**Your assignment**
Could you restate word for word the lines running from the one with "[340,514,416,528] elemental ->" to the end of the data, both ends included, but without pictures?

**Information given**
+---+

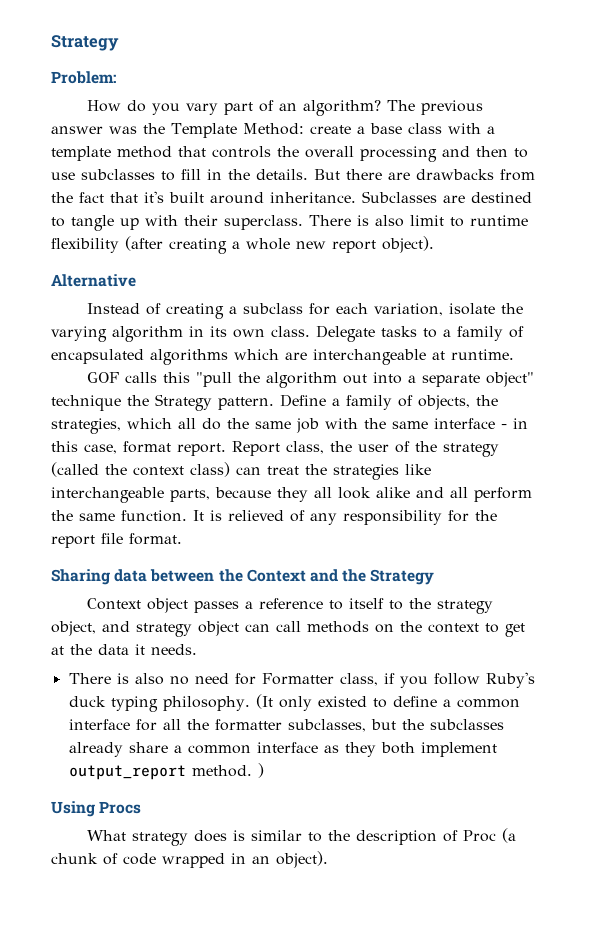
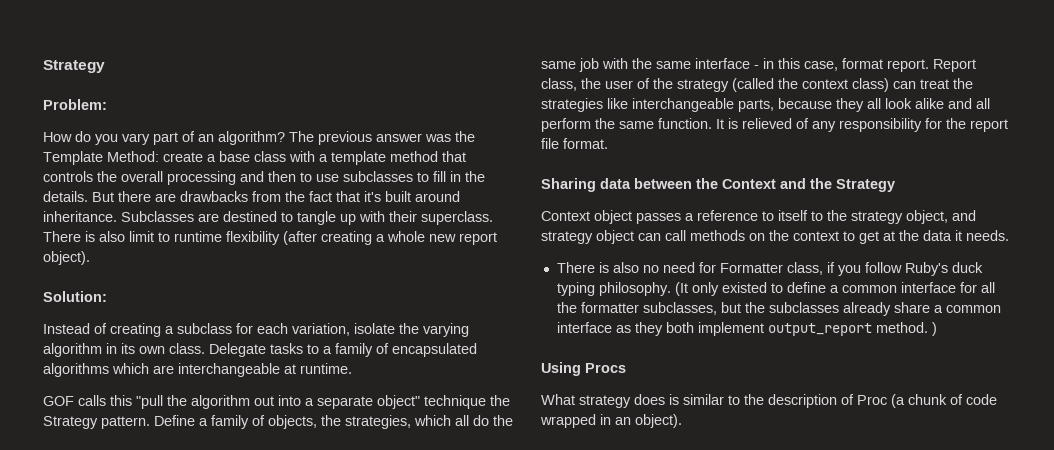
[51,274,136,287] Alternative -> [43,291,107,302] Solution:

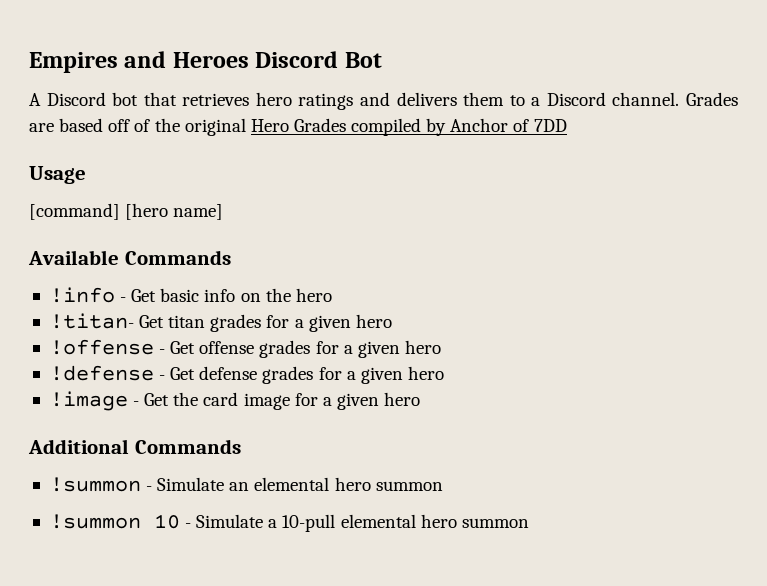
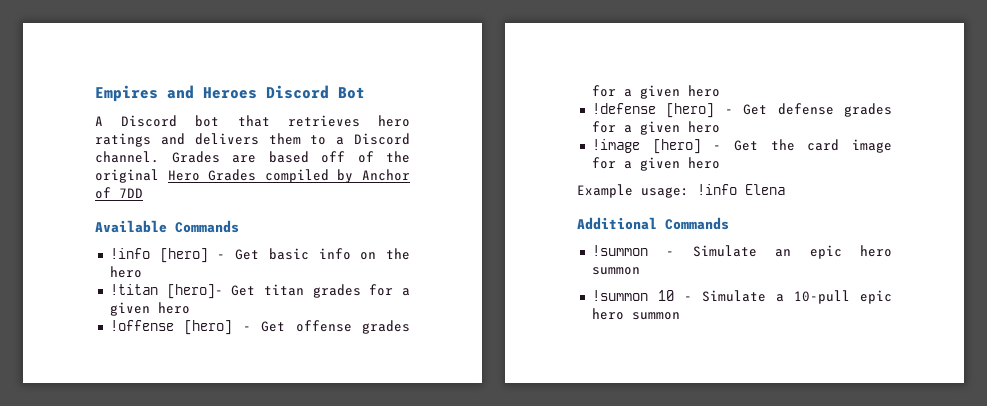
[29,166,86,184] [29,203,224,220] // Usage // [command] [hero name] -> (143, 193) none
(115, 295) none -> [159,248,208,263] [hero]
[49,313,134,329] !titan- -> [109,284,223,299] !titan [hero]-
(154, 347) none -> [184,320,233,335] [hero]
(154, 373) none -> [666,103,715,118] [hero]
(128, 401) none -> [652,139,701,154] [hero]
(421, 399) none -> [577,184,785,198] // Example usage: !info Elena
[254,477,330,491] elemental -> [809,245,842,259] epic
[340,514,416,528] elemental -> [860,290,892,304] epic

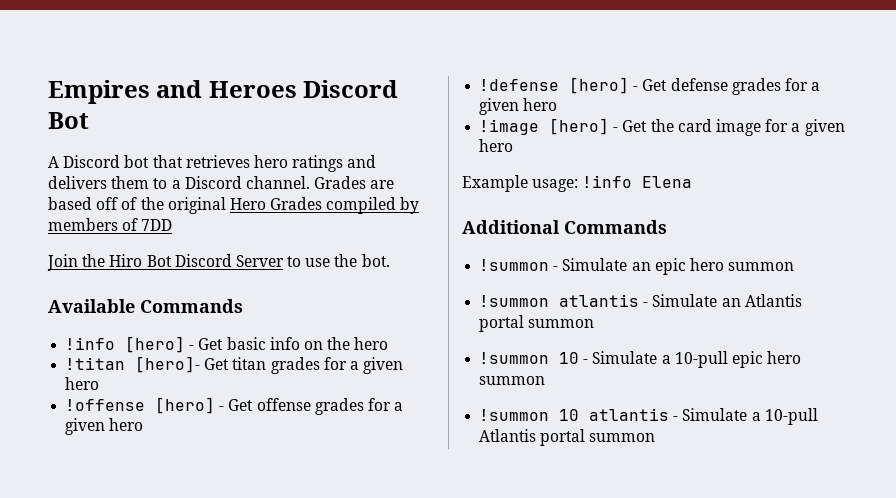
[362,169,410,181] Anchor -> [48,218,118,231] members
(143, 193) none -> [47,254,390,271] // Join the Hiro Bot Discord Server to use the bot.
(640, 271) none -> [479,294,802,307] [479,315,595,332] // !summon atlantis - Simulate an Atlantis portal summon
(680, 316) none -> [479,408,818,425] [479,429,656,446] // !summon 10 atlantis - Simulate a 10-pull Atlantis portal summon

+---+

**Response**
[340,514,416,528] elemental -> [860,290,892,304] epic

[362,169,410,181] Anchor -> [48,218,118,231] members
(143, 193) none -> [47,254,390,271] // Join the Hiro Bot Discord Server to use the bot.
(640, 271) none -> [479,294,802,307] [479,315,595,332] // !summon atlantis - Simulate an Atlantis portal summon
(680, 316) none -> [479,408,818,425] [479,429,656,446] // !summon 10 atlantis - Simulate a 10-pull Atlantis portal summon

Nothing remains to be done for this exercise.